Really Weird Exercise
This has been the week for weird exercise. Earlier this week I went to a yoga class where I was clearly party crashing. There’s a group of about a half dozen gay men and women who seem to frequent this class every week. They were all very familiar with one another, and they’re all in on the same joke. It was really nice to be there, and somehow I didn’t feel left out, just entertained. The class was a very basic level 1/2 flow and it moved along nicely until the instructor got really into it.
The more the instructor got into her teaching, the more her voice began to change. This is not unusual in a yoga class, but the manner in which it changed was odd. Her words became longer, slower and more exaggerated, and after about twenty minutes she completely dropped all the long vowel sounds.

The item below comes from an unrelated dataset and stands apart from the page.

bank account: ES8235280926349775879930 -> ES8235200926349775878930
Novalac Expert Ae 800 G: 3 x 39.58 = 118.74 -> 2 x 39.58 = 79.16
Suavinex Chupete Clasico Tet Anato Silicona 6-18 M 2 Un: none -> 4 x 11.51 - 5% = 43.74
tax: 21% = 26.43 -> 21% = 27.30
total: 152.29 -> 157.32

When she was telling us to point our toes to the back of the room it sounded like, “bring your taaahhhss to the bouck of the raum.” I wanted to giggle and I kept waiting for someone to come out and say, “Live from New York it’s Saturday Night!” But no one did and I had to keep my giggliness to myself.

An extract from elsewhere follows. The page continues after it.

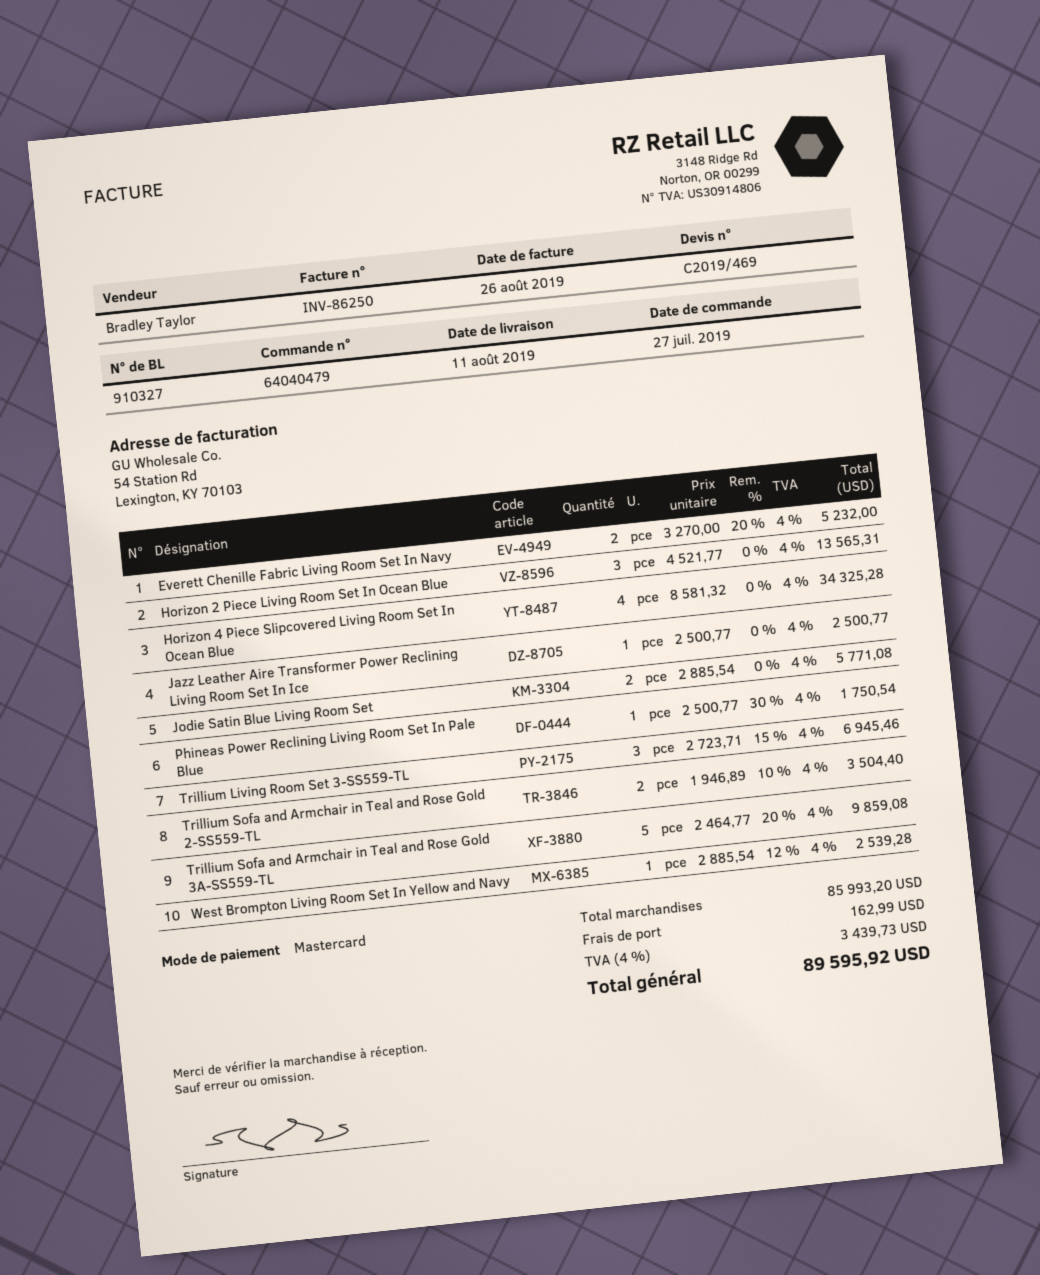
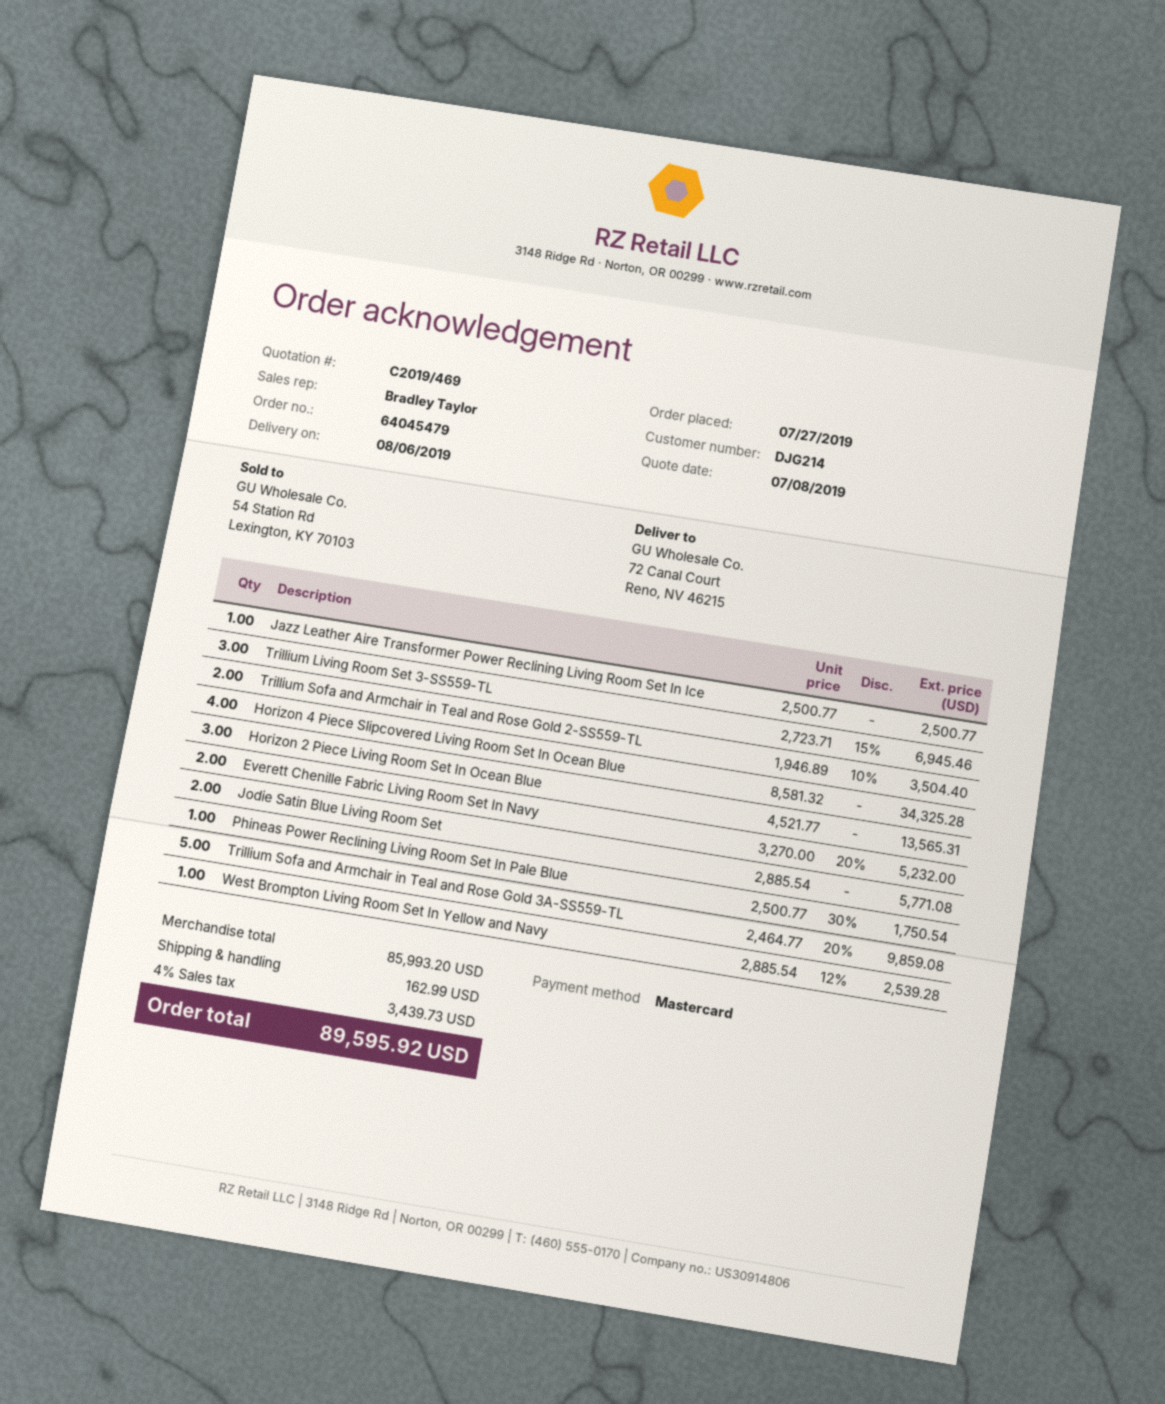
order number: 64040479 -> 64045479
delivery date: 2019-08-11 -> 2019-08-06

It was a great claaaahhhhsssss.
I tried a different yoga studio later in the week and I knew it was going to be different. It’s one of these rock and roll yoga studios where they’ve made it into a workout. This type of exercise has never been my favorite, but it was a dollar a class with Groupon so I figured I’d give it a go. I was happy to find myself rolling out a mat next to a really nice lady I know from the kids’ school and I was just behind Melissa so I knew I was in a good place.
Shows you what I know.
Along the left side of the room there’s a small counter for storage and I noticed that there was a paperback that had something to do with Buddah. I figured it probably didn’t belong to the lady with the fake tits and trout pout, but I hadn’t really expected our instructor to try and read during the class. There was a very limited warm up and then a series of exercises on the left side of the body. Then our instructor said, now do that on the right side three times and meet us in down dog. I was totally confused. I didn’t realize that I was supposed to memorize the flow, so I sort of got his attention and shrugged. He looked back at me and shrugged so I said, “I have no idea what’s next.” He replied, “Someone invented this flow thousands of years ago. Invent a new one, it doesn’t really matter. Just do yoga.”
So I just did yoga. But as I created my own series (because I am NOT a quick study) I had to remind myself that I’d only paid a dollar for the class. Then I had one of those stupid internal discussions. You know, the kind of discussion you have with yourself that is so totally annoying that you go to yoga to shut your brain off.
It’s a good thing that this class was only a dollar. If it cost more than this I’d be bugged.
But it very well may be a $24 class. I don’t think I want to come back here and I paid $24 for 24 classes.
You can’t be so judgy, maybe the other instructors are great.
They probably all suck, look how happy everyone is with this class. This is a terrible class and they love it.
OMG me don’t look now but the instructor is reading a book.
I was stunned, just when I thought he couldn’t get any more mediocre he picked up his Buddah book and started reading the pages while absentmindedly saying, “repeat the series three more times and meet us in child’s pose.”
As annoying as he was, I was still getting a semi decent workout so I didn’t leave the class. Which is good because while we were cooling down he started to talk about community and that our happiness contributes to community. “This is blog fodder”, I thought, “it’s worth a dollar”. He then went on to talk about his senior year of college and how all his friends were freaking out that they didn’t have jobs, but he decided that to be a good member of the community he wouldn’t freak out about not having a job. Then he went on to tell us that his mother was very upset that he was graduating college without having a job. One phrase that was oft repeated was, “But Mom, you told me when I was a kid that you just wanted me to be happy.”
He went on to talk about how yoga could help us regain our youth even if we were really old, like sixty. I’m pretty sure the oldest person in the room was close to fifty and I couldn’t possibly have been the only one who thinking that they were relieved to not be 22 again, wearing Lululemon and talking to a room full of strangers about how I’d disappointed my parents.